By Bill Snyder
Children are an underutilized source of potential antibody therapies to counteract the “ever-evolving” COVID-19 pandemic, according to researchers at Vanderbilt University Medical Center.
Reporting Nov. 6 in Cell Reports Medicine, Ivelin Georgiev, PhD, and colleagues demonstrated that antibodies isolated from children’s blood samples displayed high levels of neutralization and potency against variants of the COVID-19 virus, SARS-CoV-2, even when the children had not previously been exposed to or vaccinated against those variants.
“These results indicate that children’s samples can play an important role in the discovery of effective SARS-CoV-2 antibody therapeutics,” the researchers concluded.
This is important because, while monoclonal antibodies developed at VUMC and elsewhere initially were quite effective in neutralizing SARS-CoV-2, the virus’ ability to mutate rapidly has enabled it to escape from every monoclonal antibody product currently on the market.
It is crucial to find antibodies that can broadly neutralize all variants of the virus, said Georgiev, the paper’s corresponding author, and associate professor of Pathology, Microbiology & Immunology, Biomedical Informatics, Chemical and Biomolecular Engineering, and Computer Science at Vanderbilt.
Children have been thought to be unlikely sources for new antibody therapies because their immune systems are immature, and they tend to be more susceptible to severe viral illnesses including those caused by influenza, respiratory syncytial virus (RSV), and human metapneumovirus.
When it comes to SARS-CoV-2, however, children experience significantly less severe disease compared to adults. Even when adolescents have severe disease, they are hospitalized less often than adults, require shorter hospital stays, and are less likely to die from COVID-related complications.
In the VUMC study, blood samples from children ages 5 months to 18 years old were collected between July and August 2021, and divided into two groups: those with no known exposure to SARS-CoV-2 infection or vaccination, and those who had been infected or vaccinated.
The researchers employed a variety of sophisticated techniques including LIBRA-seq (Linking B-cell Receptor to Antigen Specificity through sequencing), which was developed at VUMC, and which rapidly and efficiently identified multiple neutralizing monoclonal antibodies against SARS-CoV-2 in the samples.
Fluorescence-activated cell sorting, next-generation sequencing, and a computational pipeline enabled high-throughput mapping of the amino-acid sequences of antibodies that bound viral antigens.
The researchers found that neutralizing antibodies identified in children had similar genetic features to antibodies from adults, and that children use similar mechanisms for neutralizing the COVID-19 virus.
What was surprising was that the antibodies isolated from children potently neutralized SARS-CoV-2 variants that have become resistant to virtually all approved monoclonal antibody therapeutics.

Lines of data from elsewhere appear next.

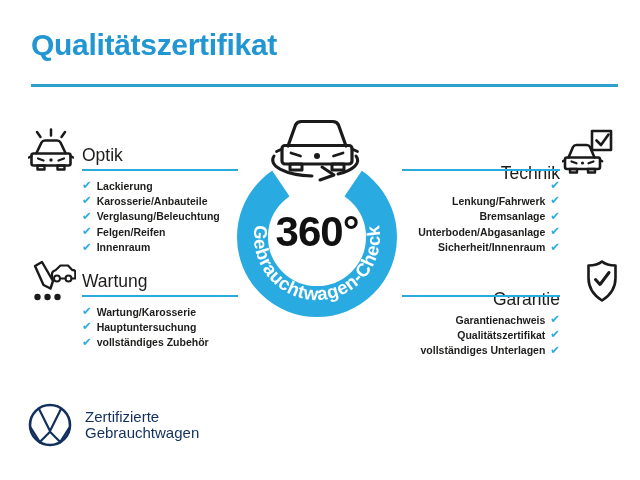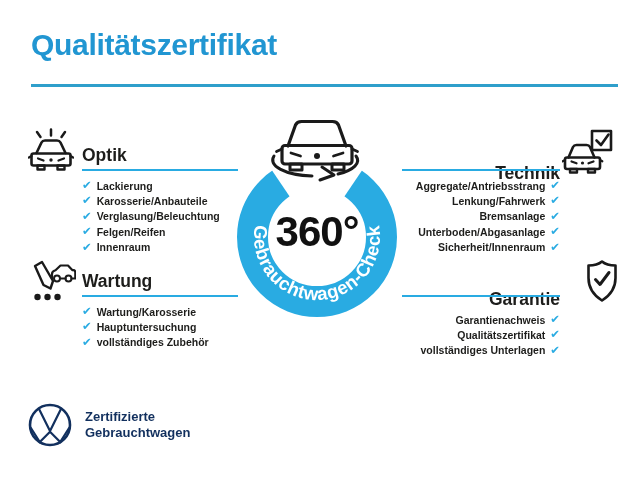--- a/index.html
+++ b/index.html
@@ -17,7 +17,7 @@
   .title-rule { left:31px; top:84px; width:587px; height:3px; background:#2f9fcb; }
 
   
-  .sec-h { font-size:17.5px; font-weight:bold; color:#1d1d1b; }
+  .sec-h { font-size:17.5px; font-weight:normal; color:#1d1d1b; }
   .sec-h.right { text-align:right;margin-top:18px; }
   .sec-rule { height:2px; background:#29abe2; }
 

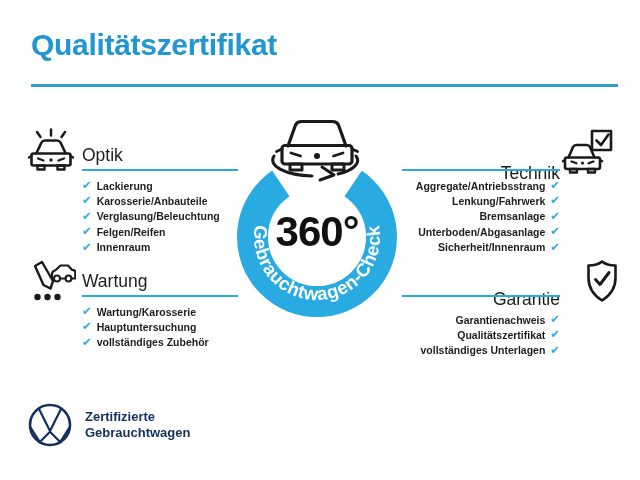--- a/index.html
+++ b/index.html
@@ -108,7 +108,6 @@
 <div class="abs sec-rule" style="left:402px; top:169px; width:158px;"></div>
 <ul class="abs checklist right" style="left:360px; top:178px; width:200px;">
   <li>
-      <span>Aggregate/Antriebsstrang</span>
       <span class="chk">✔</span>
     </li>
   <li>

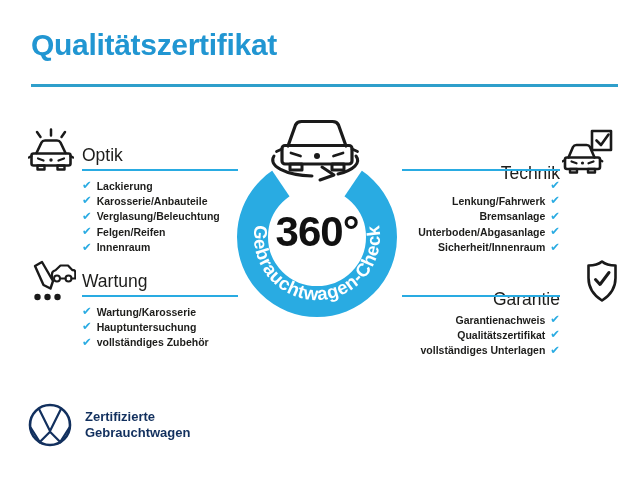--- a/index.html
+++ b/index.html
@@ -48,7 +48,7 @@
 
   
   .footer-text {
-    left:85px; top:409px; font-size:13px; font-weight:bold;
+    left:85px; top:409px; font-size:15px; font-weight:normal;
     color:#12305e; line-height:16px;
   }
 </style>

Not only are children a potential source of new therapies against COVID-19, but deciphering their antigen-specific antibody repertoires could prove useful in improving the treatment of other infectious diseases, and the development of next-generation pediatric vaccines, the researchers reported.
Steven Wall, a graduate student in the Georgiev laboratory, was the paper’s first author. VUMC’s Naveenchandra Suryadevara, PhD, and Andrea Shiakolas, PhD, and Changil Kim, PhD, from the Karolinska Institute in Stockholm, Sweden, contributed equally to the paper.
Other VUMC co-authors were Clint Holt, Emma Irbe, Perry Wasdin, Yukthi Suresh, Elad Binshtein, PhD, Elaine Chen, PhD, Seth Zost, PhD, Elizabeth Canfield, James Crowe Jr., MD, Mary Ann Thompson-Arildsen, MD, PhD, and Robert Carnahan, PhD.
The research was supported in part by National Institutes of Health grants R01AI131722-S1 and R01AI157155, as well as the Hays Foundation COVID-19 Research Fund, the Mercatus Center “Fast Grants” program at George Mason University, the G. Harold and Leila Y. Mathers Charitable Foundation, the Defense Advanced Research Projects Agency of the U.S. Department of Defense, the Dolly Parton COVID-19 Research Fund at Vanderbilt, and Merck KGaA.
The content is solely the responsibility of the authors and does not necessarily represent the official views of the National Institutes of Health.